• What the exercise asks: The entries that follow must be given again exactly, with the pictures excluded.

Modification records
━━━

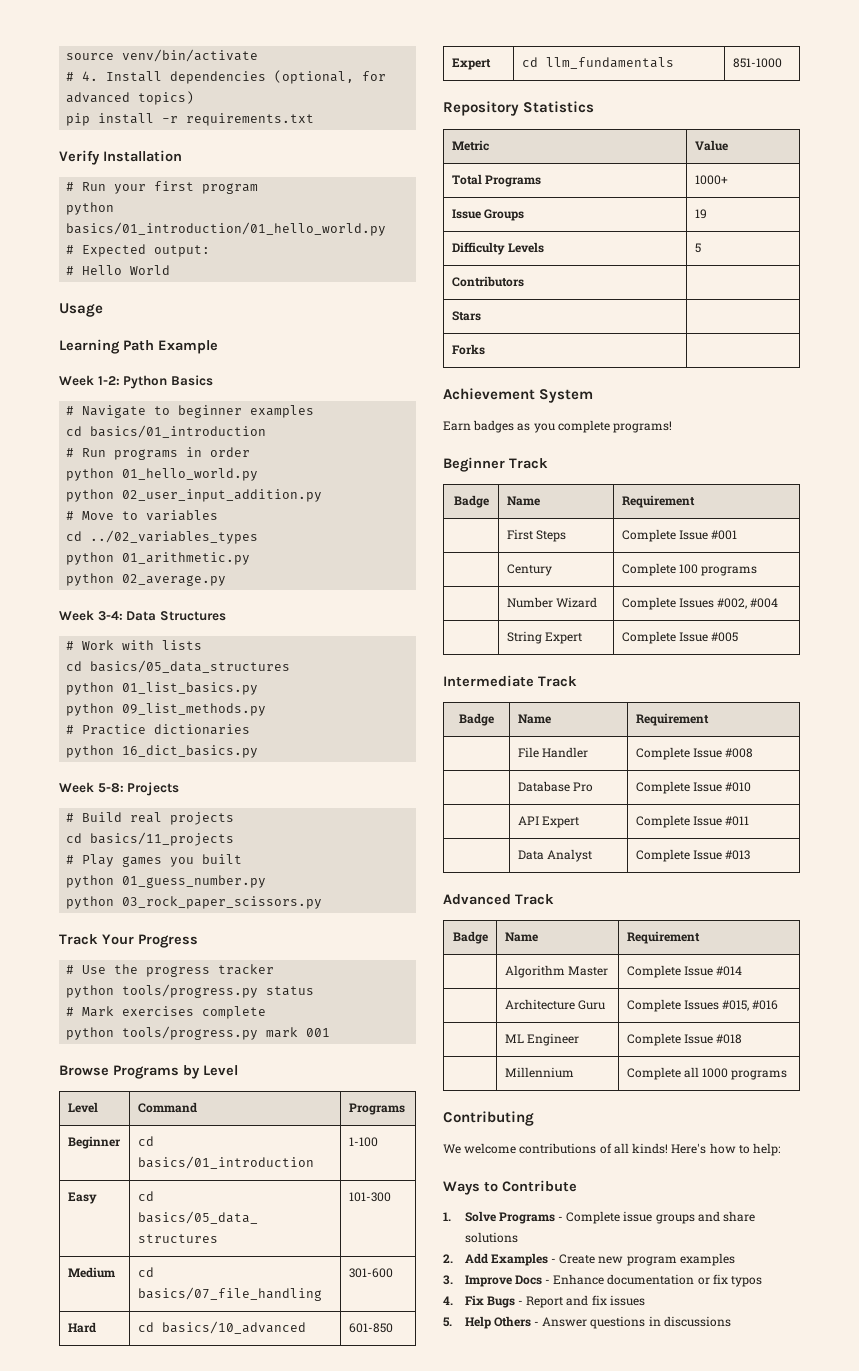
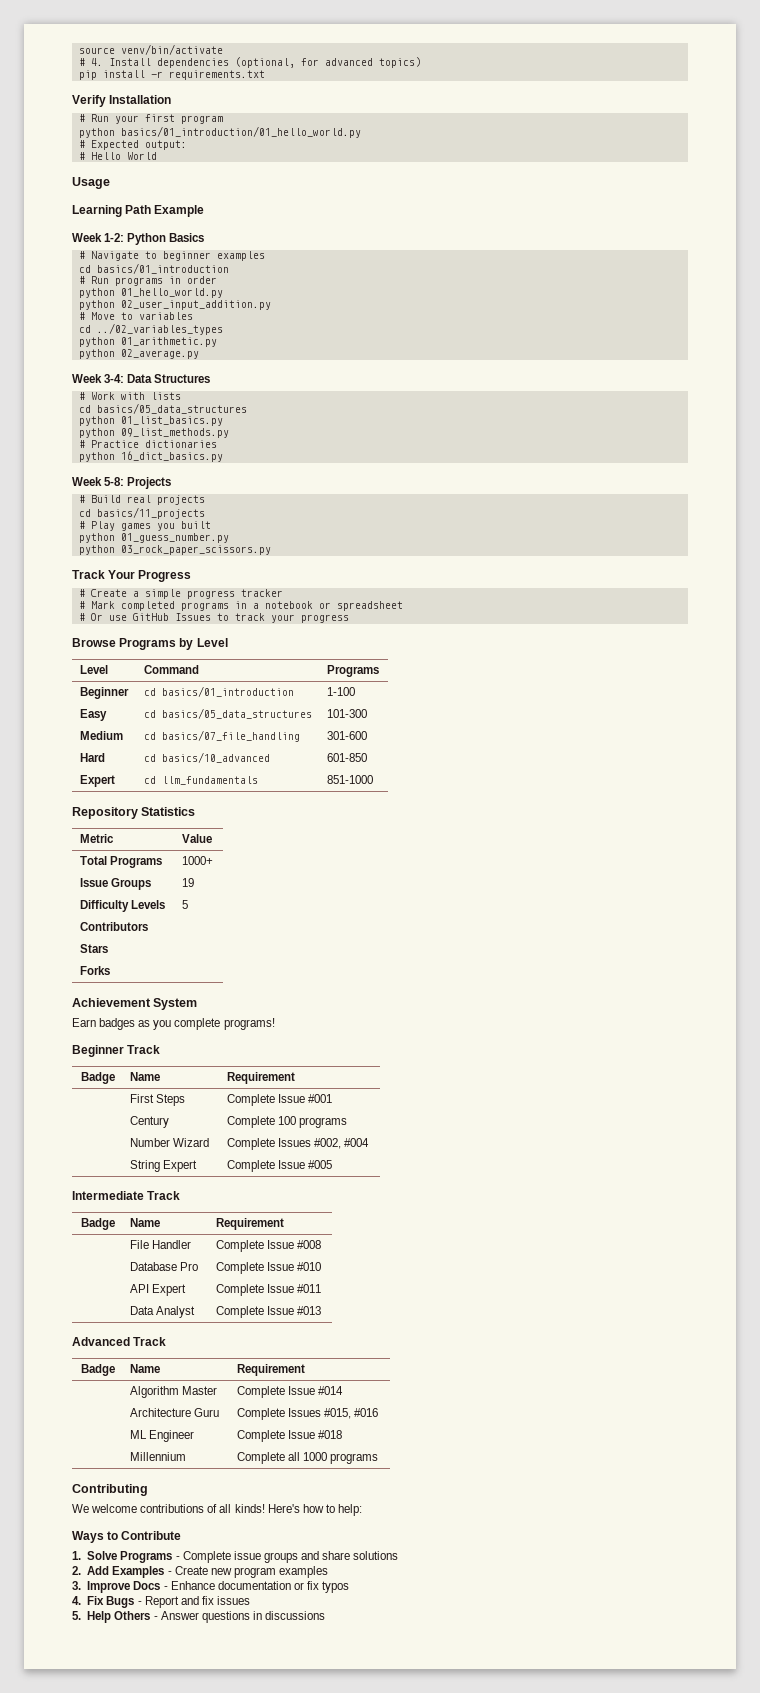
- # Use the progress tracker
+ # Create a simple progress tracker
- python tools/progress.py status
- # Mark exercises complete
- python tools/progress.py mark 001
+ # Mark completed programs in a notebook or spreadsheet
+ # Or use GitHub Issues to track your progress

━━━

• Answer to this exercise:
- # Use the progress tracker
+ # Create a simple progress tracker
- python tools/progress.py status
- # Mark exercises complete
- python tools/progress.py mark 001
+ # Mark completed programs in a notebook or spreadsheet
+ # Or use GitHub Issues to track your progress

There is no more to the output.